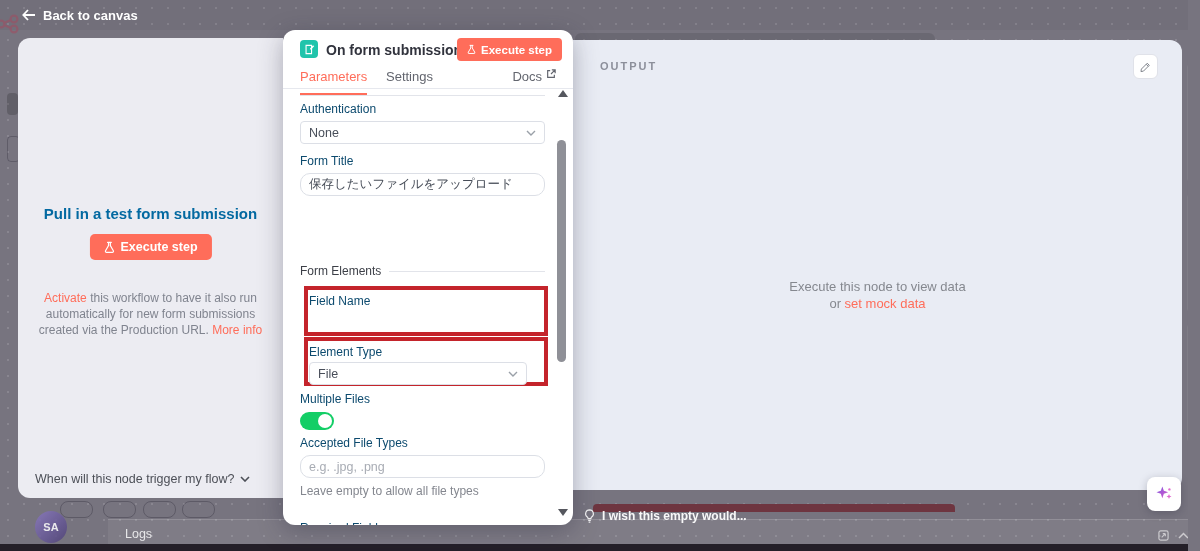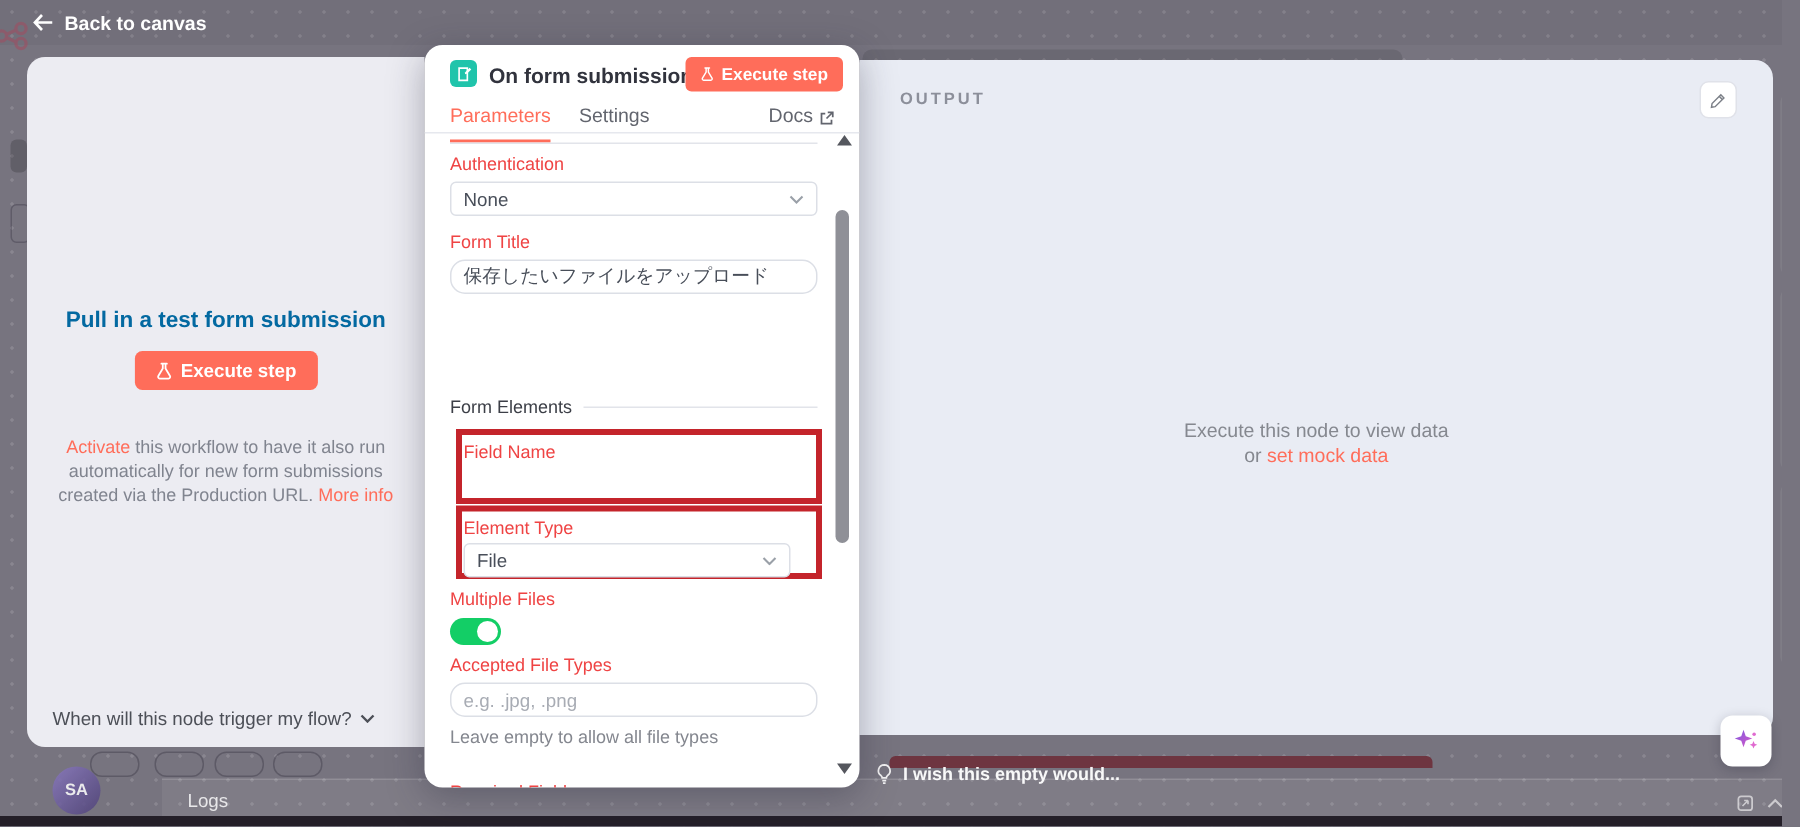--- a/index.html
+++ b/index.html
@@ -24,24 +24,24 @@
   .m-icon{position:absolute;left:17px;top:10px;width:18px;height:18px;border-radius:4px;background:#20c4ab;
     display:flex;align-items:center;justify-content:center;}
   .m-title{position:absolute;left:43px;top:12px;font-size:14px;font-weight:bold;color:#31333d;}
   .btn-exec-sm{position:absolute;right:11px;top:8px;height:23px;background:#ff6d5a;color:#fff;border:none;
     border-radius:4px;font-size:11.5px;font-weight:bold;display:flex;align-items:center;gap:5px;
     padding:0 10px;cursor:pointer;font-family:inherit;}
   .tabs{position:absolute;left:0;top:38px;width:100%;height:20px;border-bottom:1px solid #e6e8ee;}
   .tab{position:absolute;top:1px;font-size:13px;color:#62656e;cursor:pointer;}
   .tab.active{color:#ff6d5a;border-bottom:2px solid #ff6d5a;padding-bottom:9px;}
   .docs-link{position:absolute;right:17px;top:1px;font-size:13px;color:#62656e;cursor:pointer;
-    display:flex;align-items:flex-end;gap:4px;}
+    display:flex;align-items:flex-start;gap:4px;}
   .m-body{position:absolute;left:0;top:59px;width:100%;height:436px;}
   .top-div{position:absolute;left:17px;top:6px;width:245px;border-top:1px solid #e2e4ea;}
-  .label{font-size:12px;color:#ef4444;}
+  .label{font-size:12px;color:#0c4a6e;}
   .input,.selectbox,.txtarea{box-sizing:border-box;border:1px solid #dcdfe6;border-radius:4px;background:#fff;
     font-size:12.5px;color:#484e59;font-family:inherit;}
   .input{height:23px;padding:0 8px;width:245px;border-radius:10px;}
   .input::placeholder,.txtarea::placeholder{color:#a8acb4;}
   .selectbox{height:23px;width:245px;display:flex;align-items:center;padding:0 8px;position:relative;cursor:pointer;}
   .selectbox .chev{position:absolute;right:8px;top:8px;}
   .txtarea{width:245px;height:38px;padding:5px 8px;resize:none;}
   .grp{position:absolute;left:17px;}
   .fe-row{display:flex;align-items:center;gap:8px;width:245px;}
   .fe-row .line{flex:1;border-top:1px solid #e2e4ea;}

* * *

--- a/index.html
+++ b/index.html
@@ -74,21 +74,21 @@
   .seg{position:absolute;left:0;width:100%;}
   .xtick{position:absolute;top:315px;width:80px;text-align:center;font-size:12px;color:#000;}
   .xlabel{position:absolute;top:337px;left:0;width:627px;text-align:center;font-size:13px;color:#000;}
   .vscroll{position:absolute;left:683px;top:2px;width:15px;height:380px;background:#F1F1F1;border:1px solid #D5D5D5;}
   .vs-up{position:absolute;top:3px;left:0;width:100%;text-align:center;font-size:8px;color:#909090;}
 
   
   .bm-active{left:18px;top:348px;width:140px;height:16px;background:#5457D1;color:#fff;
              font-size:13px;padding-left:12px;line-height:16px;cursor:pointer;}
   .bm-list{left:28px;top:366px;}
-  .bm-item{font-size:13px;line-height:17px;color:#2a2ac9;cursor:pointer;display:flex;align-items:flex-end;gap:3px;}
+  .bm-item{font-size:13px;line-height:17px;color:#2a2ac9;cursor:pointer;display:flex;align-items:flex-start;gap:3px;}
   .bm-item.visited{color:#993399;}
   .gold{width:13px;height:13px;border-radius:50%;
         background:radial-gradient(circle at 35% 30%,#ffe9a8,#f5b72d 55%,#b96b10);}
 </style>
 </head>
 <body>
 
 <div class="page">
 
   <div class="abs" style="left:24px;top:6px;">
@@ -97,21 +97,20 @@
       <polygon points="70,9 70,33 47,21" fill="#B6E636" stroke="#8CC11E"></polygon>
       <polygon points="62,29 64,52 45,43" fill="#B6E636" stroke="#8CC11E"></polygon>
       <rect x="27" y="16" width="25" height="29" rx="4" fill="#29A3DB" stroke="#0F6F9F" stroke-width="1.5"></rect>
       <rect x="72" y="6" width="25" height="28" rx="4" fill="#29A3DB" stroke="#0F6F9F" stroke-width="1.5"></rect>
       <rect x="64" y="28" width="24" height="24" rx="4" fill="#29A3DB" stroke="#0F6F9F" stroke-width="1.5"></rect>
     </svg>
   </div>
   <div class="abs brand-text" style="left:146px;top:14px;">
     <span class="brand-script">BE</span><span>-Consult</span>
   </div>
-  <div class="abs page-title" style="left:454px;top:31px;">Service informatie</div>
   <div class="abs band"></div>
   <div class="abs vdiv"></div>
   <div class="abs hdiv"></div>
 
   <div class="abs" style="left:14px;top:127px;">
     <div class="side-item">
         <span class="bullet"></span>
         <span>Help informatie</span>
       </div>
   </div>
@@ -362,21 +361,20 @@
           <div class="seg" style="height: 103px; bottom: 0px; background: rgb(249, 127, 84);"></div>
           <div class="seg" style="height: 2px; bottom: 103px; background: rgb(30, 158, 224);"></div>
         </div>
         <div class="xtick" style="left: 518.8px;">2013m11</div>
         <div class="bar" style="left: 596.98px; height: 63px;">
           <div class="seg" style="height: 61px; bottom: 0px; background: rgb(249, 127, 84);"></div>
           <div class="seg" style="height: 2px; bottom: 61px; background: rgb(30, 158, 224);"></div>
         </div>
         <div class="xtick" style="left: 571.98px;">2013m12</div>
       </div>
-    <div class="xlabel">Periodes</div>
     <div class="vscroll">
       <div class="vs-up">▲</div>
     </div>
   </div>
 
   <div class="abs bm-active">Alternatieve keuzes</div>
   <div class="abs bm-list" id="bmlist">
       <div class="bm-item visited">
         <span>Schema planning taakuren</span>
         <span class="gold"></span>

--

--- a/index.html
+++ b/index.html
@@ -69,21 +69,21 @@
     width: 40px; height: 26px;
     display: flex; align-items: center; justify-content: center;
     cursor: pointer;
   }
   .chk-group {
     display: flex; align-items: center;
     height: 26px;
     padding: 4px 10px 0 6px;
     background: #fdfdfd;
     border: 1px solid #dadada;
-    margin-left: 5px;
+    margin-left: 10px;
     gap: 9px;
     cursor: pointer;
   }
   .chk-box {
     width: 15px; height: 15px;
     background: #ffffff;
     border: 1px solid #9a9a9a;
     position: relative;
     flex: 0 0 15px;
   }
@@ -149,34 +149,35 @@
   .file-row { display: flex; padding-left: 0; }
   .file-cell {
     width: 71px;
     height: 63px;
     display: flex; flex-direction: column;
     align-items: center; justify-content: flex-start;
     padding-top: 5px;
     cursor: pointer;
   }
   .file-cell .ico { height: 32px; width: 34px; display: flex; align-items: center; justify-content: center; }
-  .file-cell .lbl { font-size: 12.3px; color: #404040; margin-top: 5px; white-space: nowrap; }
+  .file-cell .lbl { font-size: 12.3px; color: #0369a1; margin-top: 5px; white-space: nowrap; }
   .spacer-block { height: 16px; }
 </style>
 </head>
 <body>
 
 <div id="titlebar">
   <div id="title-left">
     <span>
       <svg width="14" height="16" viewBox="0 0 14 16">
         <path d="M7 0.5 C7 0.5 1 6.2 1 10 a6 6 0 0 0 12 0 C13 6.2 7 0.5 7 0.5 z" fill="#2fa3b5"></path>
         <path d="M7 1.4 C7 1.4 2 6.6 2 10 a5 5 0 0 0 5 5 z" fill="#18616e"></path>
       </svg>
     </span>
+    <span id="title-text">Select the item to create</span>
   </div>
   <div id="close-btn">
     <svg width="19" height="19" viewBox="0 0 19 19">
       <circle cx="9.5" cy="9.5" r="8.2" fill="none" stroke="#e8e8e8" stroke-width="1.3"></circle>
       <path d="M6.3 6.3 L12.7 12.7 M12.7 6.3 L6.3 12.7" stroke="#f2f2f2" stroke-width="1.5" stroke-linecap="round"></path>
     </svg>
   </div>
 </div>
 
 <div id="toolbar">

» Work order: Working through the entries above, copy every line in which "weight" is found.

» Solution:
   .m-title{position:absolute;left:43px;top:12px;font-size:14px;font-weight:bold;color:#31333d;}
     border-radius:4px;font-size:11.5px;font-weight:bold;display:flex;align-items:center;gap:5px;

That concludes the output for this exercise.